And I just killed an animal because for half a second, I thought someone was coming for her.
I run a hand over my face, snow melting against my skin. My heart rate's finally starting to slow, but the adrenaline dump leaves me shaky.
I force myself to move away from the elk, to keep checking the tree line. My legs are heavy, like I'm wading through water instead of snow.
Numb, I scan the woods in sections, methodically, trying to fall back into the rhythm of proper procedure.
Nothing moves except the trees and the falling snow.
I complete the circuit in another ten minutes, though it feels longer. Every shadow makes my pulse jump. Every sound pulls my hand toward my weapon.
By the time I circle back to the cabin, my face feels like raw meat from the wind.
I pause at the porch steps, looking back one more time at the tree line. The elk's already disappearing under fresh snow. In an hour, there'll be nothing but a dark lump. By morning, it'll be buried completely.
Like it never happened.
I climb the steps and reach for the door handle, then stop. My hand hovers there for a moment.
She's going to ask what the shot was. She's going to see it in my face.

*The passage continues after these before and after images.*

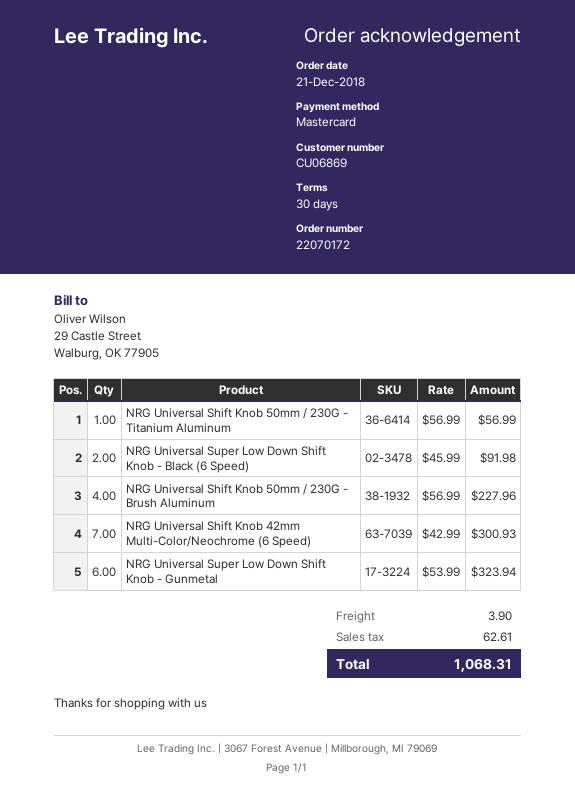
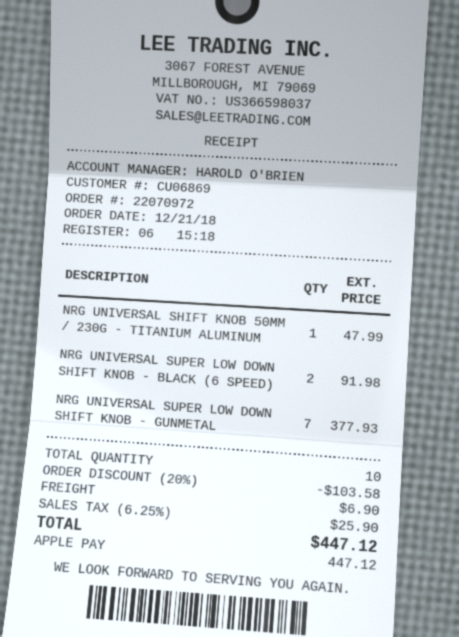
order number: 22070172 -> 22070972
payment method: Mastercard -> Apple Pay
NRG Universal Shift Knob 50mm / 230G - Titanium Aluminum: 1 for 56.99 -> 1 for 47.99
NRG Universal Shift Knob 50mm / 230G - Brush Aluminum: 4 for 227.96 -> none
NRG Universal Shift Knob 42mm Multi-Color/Neochrome (6 Speed): 7 for 300.93 -> none
NRG Universal Super Low Down Shift Knob - Gunmetal: 6 for 323.94 -> 7 for 377.93
discount: none -> 20% = 103.58
shipping: 3.90 -> 6.90
tax: 62.61 -> 25.90
total: 1068.31 -> 447.12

And I'm going to have to tell her why she can’t trust me anymore.
Fourteen
Ava
I do what he told me and stay put, my foot propped on a chair with a melting bag of ice numbing the damage. When thirty minutes pass, and I’ve exceeded the recommended icing window, there’s no therapeutic gain in staying in here.
I limp back into the living room carrying an elastic bandage from my medical bag, when the air in the cabin suddenly snaps.
It isn't the timber-straining groan of the wind or the random snap of ice shedding from the pines. It’s too flat, too final. The bandage slips from my fingers, unraveling on the floorboards. I stop breathing. My entire nervous system tunes to the storm's frequency, straining to parse the silence that follows.
Nothing.
My pulse is a frantic, erratic drumming in my throat, vibrating against my jaw. That was a gunshot.
I drag myself across the room, my bad foot trailing like dead weight. Every movement sends a fresh jolt, but the dread is stronger. My palms hit the glass—cold enough to sear—and I press my face to the pane, searching the gray, churning chaos of the yard.
I lean into the freezing glass, my breath ghosting over the pane until the whiteout clears. A dark silhouette cuts through the swirling drift. It moves with a rhythmic, measured cadence—a predator’s gait, steady and unhurried.
He halts, a shadow swallowed by the storm. For a heartbeat, he’s gone, then he emerges again—the same lethal stride, the same way he holds his shoulders like he’s bracing against the weight of the world.
My stomach drops into a hollow pit. He doesn’t look like he’s fighting the wind; he’s part of it. He pauses, his head snapping toward the cabin as though he sees me.
I stop breathing. I press my palms harder against the glass, knuckles throbbing, certain any second the latch will give and the nightmare will be standing in the room. He reaches toward his hip, a slow, deliberate motion that freezes the blood in my veins. My mind searches for a hiding spot, anything, because there’s no mistaking that silhouette.
He’s here. He’s found me.
I barely register the agony in my ankle as I scramble back, looking for the gun I’m going to have to use. My breath comes in ragged hitches, fogging the glass and turning the figure into a hulking wraith. He’s at the porch. He’s going to kick the door in. My vision narrows, the world shrinking to the sound of my heartbeat.
The silhouette steps into the faint orange spill of the porch light. He isn’t reaching for a weapon—he’s reaching for the door handle. A heavy metal-on-metal clack vibrates through the floorboards.
I’m paralyzed, my hand hovering over the cold steel of the gun, my finger trembling on the safety. This is it. I brace for the door to splinter, for the barrel of a rifle to force its way through, for the end of everything I’ve been running from.
The first knock makes me jump.
Then another comes. Followed by two. Then a pause. And a one-two.